A little history is required to understand how what is essentially an adult video game became a legitimate business. Day trading, or the intraday trading of stocks for short-term profit, first became practical in January 1997, when NASDAQ allowed individuals to display their best bids and offers. This type of information, called Level III, is the core requirement for direct-access trading (DAT). At the same time, commission rates, which had previously eaten up all the profit on small trades, dropped to where it became possible for little guys to trade with the big guys on more or less even footing.

A raging bull market, particularly in technology stocks, caused droves of people to get day trading fever. Meanwhile, a constant stream of articles in the popular press proclaimed how students, housewives, and laid-off executives made a fortune from day trading. There are an estimated 5,000 to 7,500 hardcore day traders and as many as 50,000 occasional day traders in the U.S. Many trade from their homes. Others trade from trading rooms set up for the purpose at brokerage firms. Some even sneak a few trades at work. Day trading is premised on the fact that investors frequently overreact to the news of the day. Overreactions create opportunities for traders, who can get in after good news has been overbought or bad news has been oversold. The main thrust of day trading is simple: create short-term profits by guessing correctly which way a stock will move, and aggressively act to truncate losses when you guess wrong.

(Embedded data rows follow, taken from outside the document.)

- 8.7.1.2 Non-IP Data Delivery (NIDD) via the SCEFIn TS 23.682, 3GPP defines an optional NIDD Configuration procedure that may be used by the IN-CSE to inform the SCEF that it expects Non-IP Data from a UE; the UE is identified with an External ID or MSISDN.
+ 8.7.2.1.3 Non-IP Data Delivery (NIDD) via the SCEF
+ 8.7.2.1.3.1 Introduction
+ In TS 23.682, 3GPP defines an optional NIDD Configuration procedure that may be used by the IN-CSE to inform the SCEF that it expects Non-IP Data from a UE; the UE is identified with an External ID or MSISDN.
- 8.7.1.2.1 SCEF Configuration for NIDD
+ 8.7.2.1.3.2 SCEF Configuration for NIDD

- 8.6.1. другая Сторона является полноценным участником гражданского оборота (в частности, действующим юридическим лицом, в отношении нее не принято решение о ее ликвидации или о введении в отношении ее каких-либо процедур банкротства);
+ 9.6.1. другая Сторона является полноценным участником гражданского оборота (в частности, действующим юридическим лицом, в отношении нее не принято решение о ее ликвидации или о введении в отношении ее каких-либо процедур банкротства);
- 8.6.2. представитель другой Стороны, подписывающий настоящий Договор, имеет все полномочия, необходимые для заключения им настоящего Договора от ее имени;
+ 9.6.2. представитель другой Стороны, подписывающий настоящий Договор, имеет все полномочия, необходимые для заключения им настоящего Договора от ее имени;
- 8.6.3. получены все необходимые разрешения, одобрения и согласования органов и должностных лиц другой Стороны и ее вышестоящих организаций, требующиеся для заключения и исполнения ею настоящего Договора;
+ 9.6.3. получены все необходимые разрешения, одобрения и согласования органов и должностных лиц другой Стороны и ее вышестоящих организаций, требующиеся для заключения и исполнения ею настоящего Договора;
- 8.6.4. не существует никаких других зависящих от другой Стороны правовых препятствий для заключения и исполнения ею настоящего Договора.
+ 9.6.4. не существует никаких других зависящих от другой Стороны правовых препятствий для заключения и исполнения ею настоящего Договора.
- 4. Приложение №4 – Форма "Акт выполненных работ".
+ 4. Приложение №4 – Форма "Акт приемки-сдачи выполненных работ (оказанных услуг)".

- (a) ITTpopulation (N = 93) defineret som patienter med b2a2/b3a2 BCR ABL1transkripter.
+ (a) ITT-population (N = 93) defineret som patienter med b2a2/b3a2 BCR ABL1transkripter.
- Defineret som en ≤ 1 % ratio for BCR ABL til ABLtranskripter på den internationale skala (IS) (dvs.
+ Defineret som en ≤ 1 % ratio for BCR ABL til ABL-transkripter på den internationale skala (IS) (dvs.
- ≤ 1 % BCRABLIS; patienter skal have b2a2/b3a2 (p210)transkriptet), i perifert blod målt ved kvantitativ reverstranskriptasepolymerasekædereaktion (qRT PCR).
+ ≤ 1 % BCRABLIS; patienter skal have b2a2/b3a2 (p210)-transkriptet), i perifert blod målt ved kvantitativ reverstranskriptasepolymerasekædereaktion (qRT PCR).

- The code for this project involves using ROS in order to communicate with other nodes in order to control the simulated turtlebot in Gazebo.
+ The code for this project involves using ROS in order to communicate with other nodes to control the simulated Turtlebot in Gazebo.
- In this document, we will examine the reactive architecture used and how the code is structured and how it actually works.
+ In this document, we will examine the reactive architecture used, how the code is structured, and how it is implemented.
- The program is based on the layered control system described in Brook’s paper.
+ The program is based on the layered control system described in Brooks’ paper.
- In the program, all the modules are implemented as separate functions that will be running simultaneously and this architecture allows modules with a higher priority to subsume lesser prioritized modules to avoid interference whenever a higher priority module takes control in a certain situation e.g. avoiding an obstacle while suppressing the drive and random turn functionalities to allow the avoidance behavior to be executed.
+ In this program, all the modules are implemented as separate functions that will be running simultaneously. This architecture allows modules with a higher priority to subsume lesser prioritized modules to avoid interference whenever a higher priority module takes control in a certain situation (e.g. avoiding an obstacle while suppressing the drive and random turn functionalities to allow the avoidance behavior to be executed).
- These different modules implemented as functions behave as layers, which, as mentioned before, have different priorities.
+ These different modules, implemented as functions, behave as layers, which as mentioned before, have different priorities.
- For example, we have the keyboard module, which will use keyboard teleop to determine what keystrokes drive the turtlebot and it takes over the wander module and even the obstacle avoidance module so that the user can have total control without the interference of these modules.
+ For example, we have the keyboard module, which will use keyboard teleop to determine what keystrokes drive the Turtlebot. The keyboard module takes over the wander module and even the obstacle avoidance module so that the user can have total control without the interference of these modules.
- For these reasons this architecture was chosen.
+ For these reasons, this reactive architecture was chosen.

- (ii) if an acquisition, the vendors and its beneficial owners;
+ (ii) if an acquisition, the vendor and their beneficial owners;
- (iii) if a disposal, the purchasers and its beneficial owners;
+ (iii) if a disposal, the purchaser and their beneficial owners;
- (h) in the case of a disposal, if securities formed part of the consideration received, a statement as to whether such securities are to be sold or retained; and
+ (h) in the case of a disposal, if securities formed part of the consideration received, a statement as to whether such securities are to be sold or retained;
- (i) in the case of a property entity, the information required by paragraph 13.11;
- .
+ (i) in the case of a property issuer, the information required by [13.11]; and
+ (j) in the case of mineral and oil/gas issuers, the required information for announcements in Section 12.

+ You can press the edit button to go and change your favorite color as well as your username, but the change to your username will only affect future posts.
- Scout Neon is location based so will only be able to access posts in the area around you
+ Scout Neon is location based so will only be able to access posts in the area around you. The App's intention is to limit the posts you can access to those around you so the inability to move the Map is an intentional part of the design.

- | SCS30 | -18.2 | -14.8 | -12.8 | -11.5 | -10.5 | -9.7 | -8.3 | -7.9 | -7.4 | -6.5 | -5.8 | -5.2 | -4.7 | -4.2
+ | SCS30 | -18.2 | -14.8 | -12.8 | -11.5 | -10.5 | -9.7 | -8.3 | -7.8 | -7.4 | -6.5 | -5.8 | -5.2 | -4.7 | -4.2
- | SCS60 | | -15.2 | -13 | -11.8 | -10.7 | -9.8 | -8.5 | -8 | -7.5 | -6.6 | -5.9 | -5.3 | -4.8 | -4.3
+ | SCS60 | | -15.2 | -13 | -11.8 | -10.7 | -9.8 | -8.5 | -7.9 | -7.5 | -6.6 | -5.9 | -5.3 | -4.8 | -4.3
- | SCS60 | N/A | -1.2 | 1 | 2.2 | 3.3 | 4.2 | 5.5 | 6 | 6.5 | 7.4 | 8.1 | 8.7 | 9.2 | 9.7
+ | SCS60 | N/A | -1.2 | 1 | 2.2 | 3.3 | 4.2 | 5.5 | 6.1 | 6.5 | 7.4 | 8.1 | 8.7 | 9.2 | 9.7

Think of it this way. In a perfectly neutral market, stocks have an even chance of going either up or down. If a stock moves the wrong way, the day trader reverses the trade immediately and takes a small loss. If it moves the right way, the day trader lets it run but takes a profit at the first sign of weakness. Over time, good (or lucky) traders' wins more than offset their loses. Entry and exit from a position can occur within minutes. The average day trader makes 29 trades, or almost 15 roundtrips per day. Speed is in. Fundamentals and prosaic information like the company's market position are out the window.

A report issued in 2000 by the Senate Permanent Subcommittee on Investigations said 77 percent of all day traders lose money. Nevertheless, there is no question that some of the other 23 percent make pots full. If you are unemotional, disciplined, have a high tolerance for risk, and possess $50,000 to $100,000 in capital, you too can be a day trader.

The first thing a new trader should do is take a training course (offered by brokers and others) to get a general feel for trading and the markets. After that comes the most important part-spending time on a simulator. You can purchase or rent the simulation software from your broker or various other vendors. Be sure the simulator you choose uses live quotes so you can test your trading acumen in real time. Spend as much time as you need on the simulator. It is a very inexpensive way to make mistakes.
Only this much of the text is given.